Thursday, February 16, 2012

Name that documentary

I'm trying to find the name of a documentary on eco-friendly efforts in Portland, Oregon.

In this week's episode of Econtalk, guest David Owen mentions such a documentary, but does not mention it by name. Here's what he wrote in his book, as read during the podcast:

A recent documentary about Portland's Green consciousness shows a concerned resident driving her minivan 25 miles to buy two bags of fresh produce from a farmer on the other side of the city's urban growth boundary. And it shows the same farmer in a pickup truck transporting a larger but still very small selection of produce into the city to sell it in an urban farmer's market. Both trips are presented as virtuous acts, but neither makes environmental sense...

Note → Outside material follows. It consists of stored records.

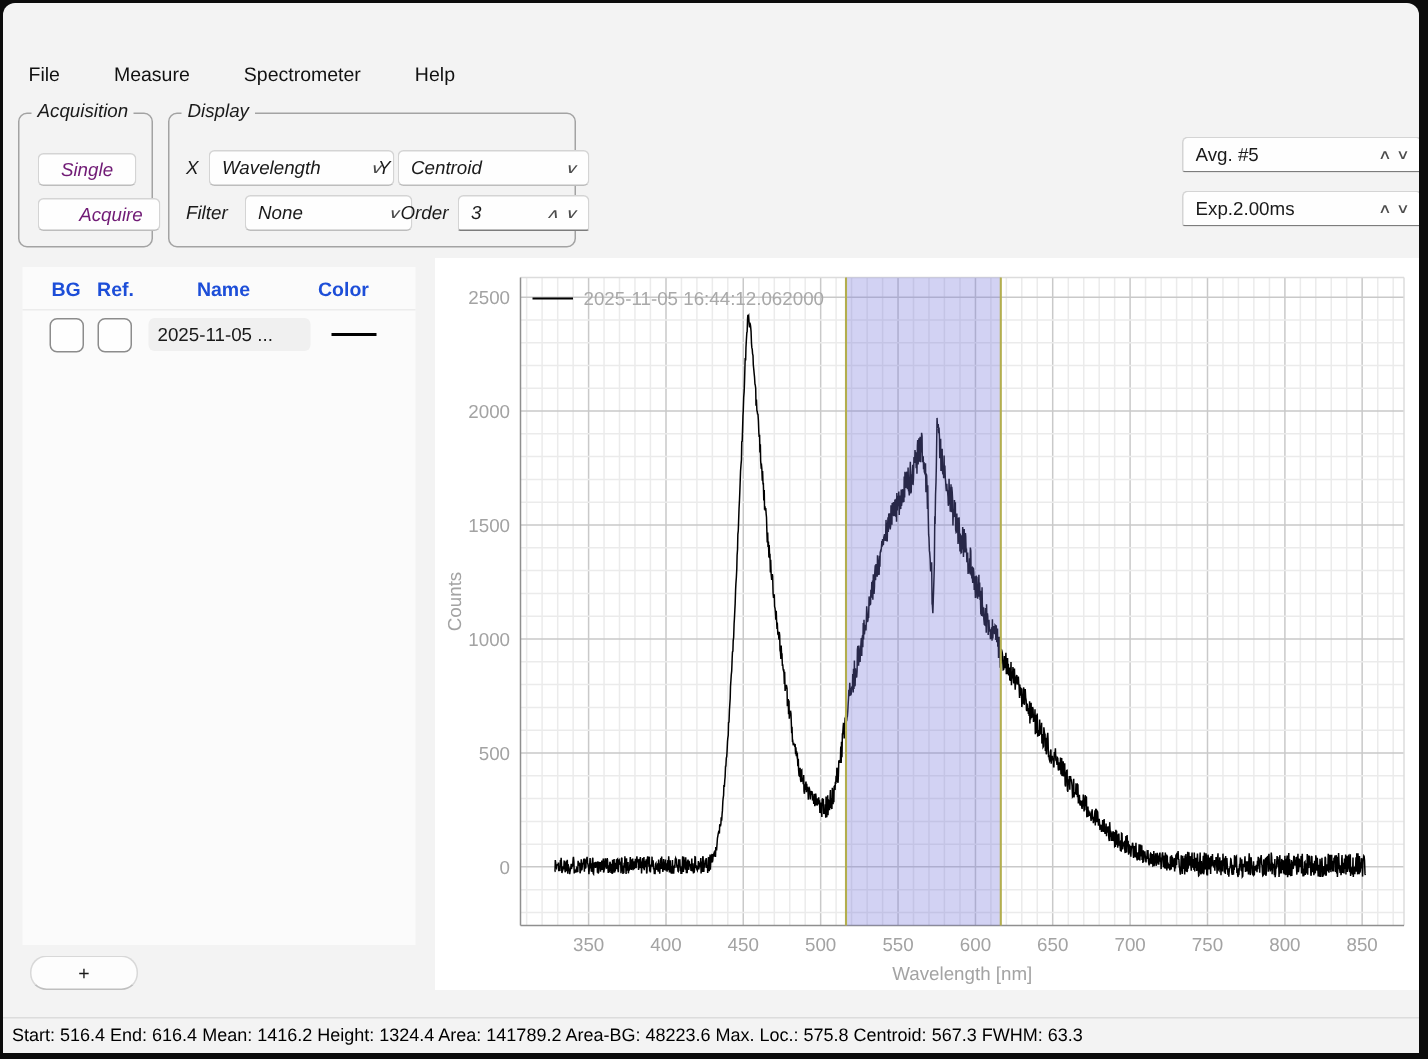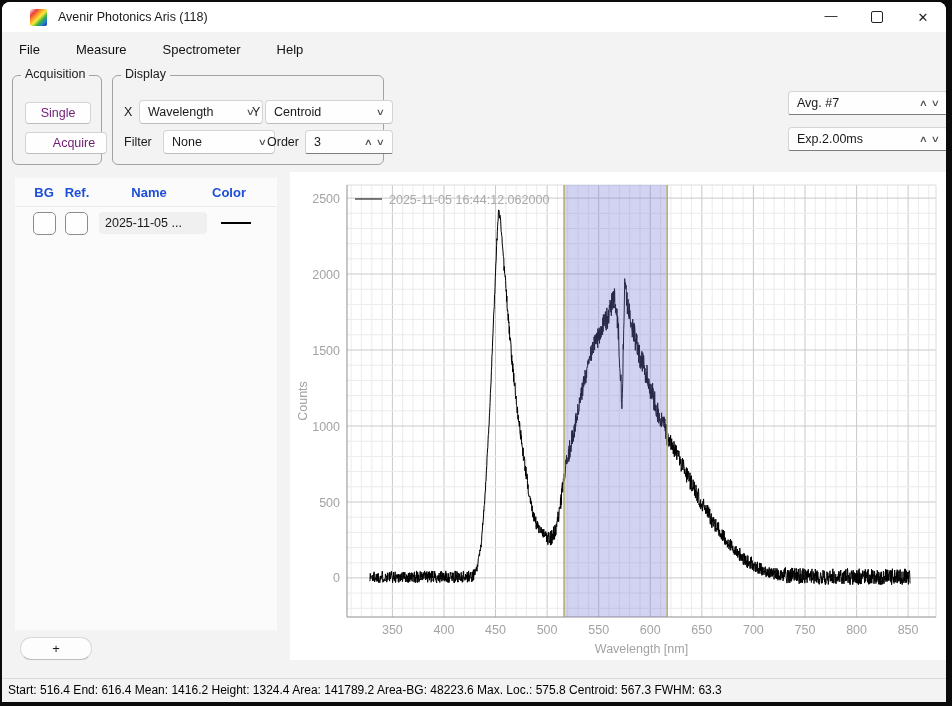"Avenir Photonics Aris (118)" div.titlebar { html: <div> <div></div> <div>Avenir Photonics Aris (118)</div> <div> <div> <span>—</span> </div> <div> <span></span> </div> <div> <span>✕</span> </div> </div> </div> -> none }
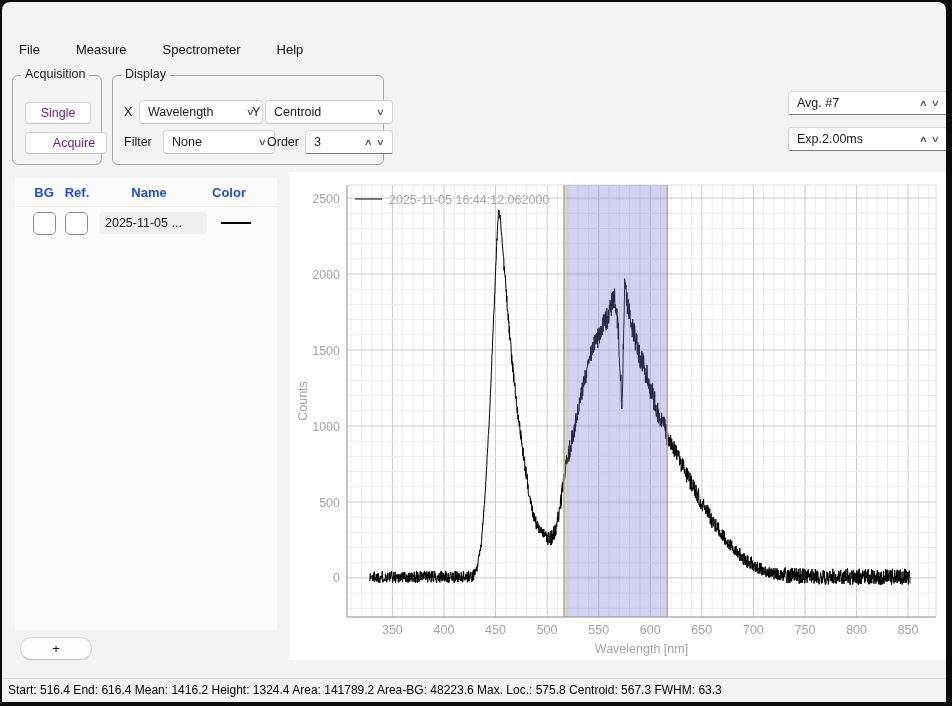"Acquisition" .groupbox { font-style: none -> italic }
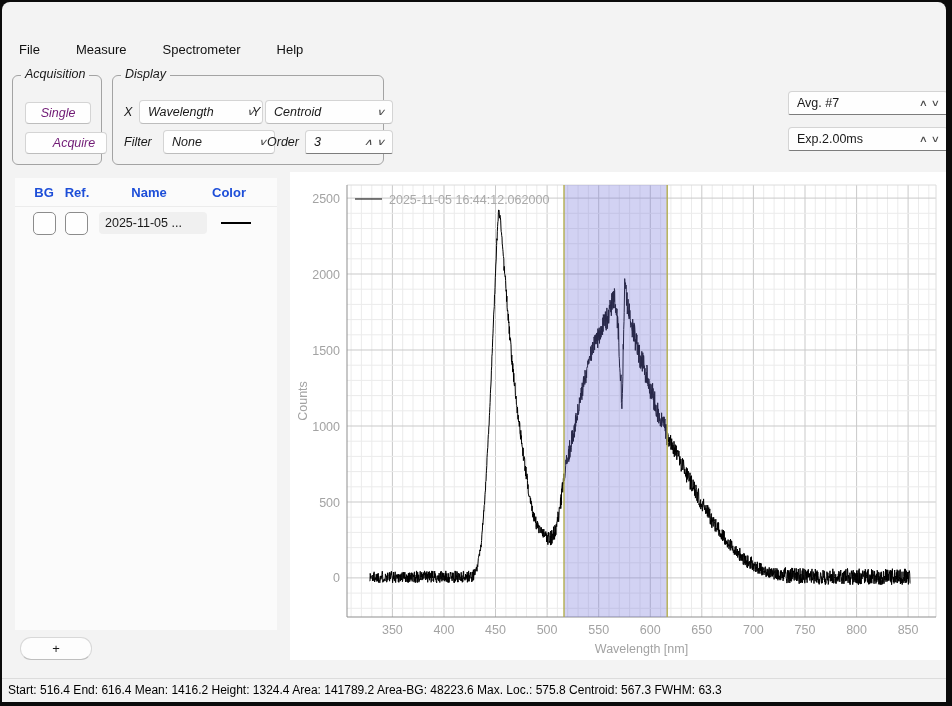"Avg. #7" span.dd-value { text: 7 -> 5 }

If all the worlds groceries traveled from farm to fork in minivans two bags at a time, we'd have exhausted many of the world's resources long ago. Locavorism is appealing because like many of the most popular green strategies, it feels enlightened, yet entails no actual sacrifice even if you don't grant yourself exemptions for coffee and out-of-season fruit.
I haven't had much luck finding the documentary with a Google search, as Portland has a lot of environmentally-focused actions and documentary viewings that cloud the search results. Owen mentioned this same documentary in a 2009 interview, so it must predate that interview, which eliminates the documentary Deep Green.

Do any readers have any ideas? I'd love to view this scene and use it to reference the absurdity of locavorism.